:: DATA EXTRACTS ::

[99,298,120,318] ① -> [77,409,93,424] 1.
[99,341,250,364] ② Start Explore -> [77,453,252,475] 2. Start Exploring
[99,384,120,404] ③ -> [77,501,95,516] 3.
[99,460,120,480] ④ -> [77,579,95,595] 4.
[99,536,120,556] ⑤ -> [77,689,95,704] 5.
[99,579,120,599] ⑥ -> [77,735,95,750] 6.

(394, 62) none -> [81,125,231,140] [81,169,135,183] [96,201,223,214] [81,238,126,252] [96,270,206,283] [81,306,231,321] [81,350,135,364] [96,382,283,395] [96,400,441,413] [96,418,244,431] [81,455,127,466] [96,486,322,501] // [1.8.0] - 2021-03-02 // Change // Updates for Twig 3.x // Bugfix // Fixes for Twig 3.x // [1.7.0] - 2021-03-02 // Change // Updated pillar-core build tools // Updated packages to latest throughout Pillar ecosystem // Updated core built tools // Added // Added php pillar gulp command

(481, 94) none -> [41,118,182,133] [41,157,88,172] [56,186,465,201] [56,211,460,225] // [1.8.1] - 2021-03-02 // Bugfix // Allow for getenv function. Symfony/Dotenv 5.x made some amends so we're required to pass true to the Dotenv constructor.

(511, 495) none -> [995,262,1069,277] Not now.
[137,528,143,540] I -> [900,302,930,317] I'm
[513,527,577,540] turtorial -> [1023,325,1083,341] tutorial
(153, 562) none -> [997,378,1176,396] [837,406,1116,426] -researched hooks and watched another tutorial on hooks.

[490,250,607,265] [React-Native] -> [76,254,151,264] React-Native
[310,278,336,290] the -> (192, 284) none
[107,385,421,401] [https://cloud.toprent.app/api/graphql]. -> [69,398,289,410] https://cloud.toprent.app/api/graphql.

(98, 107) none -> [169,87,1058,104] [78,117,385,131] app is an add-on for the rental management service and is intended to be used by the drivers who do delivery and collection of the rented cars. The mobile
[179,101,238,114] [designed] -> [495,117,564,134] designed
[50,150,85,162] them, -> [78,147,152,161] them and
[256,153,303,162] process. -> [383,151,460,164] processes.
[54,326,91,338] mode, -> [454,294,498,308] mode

:::

• TASK PROMPT:
Only the lines containing "tutorial" are needed; copy each of them from the data.

• RESULT OF THIS EXERCISE:
[513,527,577,540] turtorial -> [1023,325,1083,341] tutorial
(153, 562) none -> [997,378,1176,396] [837,406,1116,426] -researched hooks and watched another tutorial on hooks.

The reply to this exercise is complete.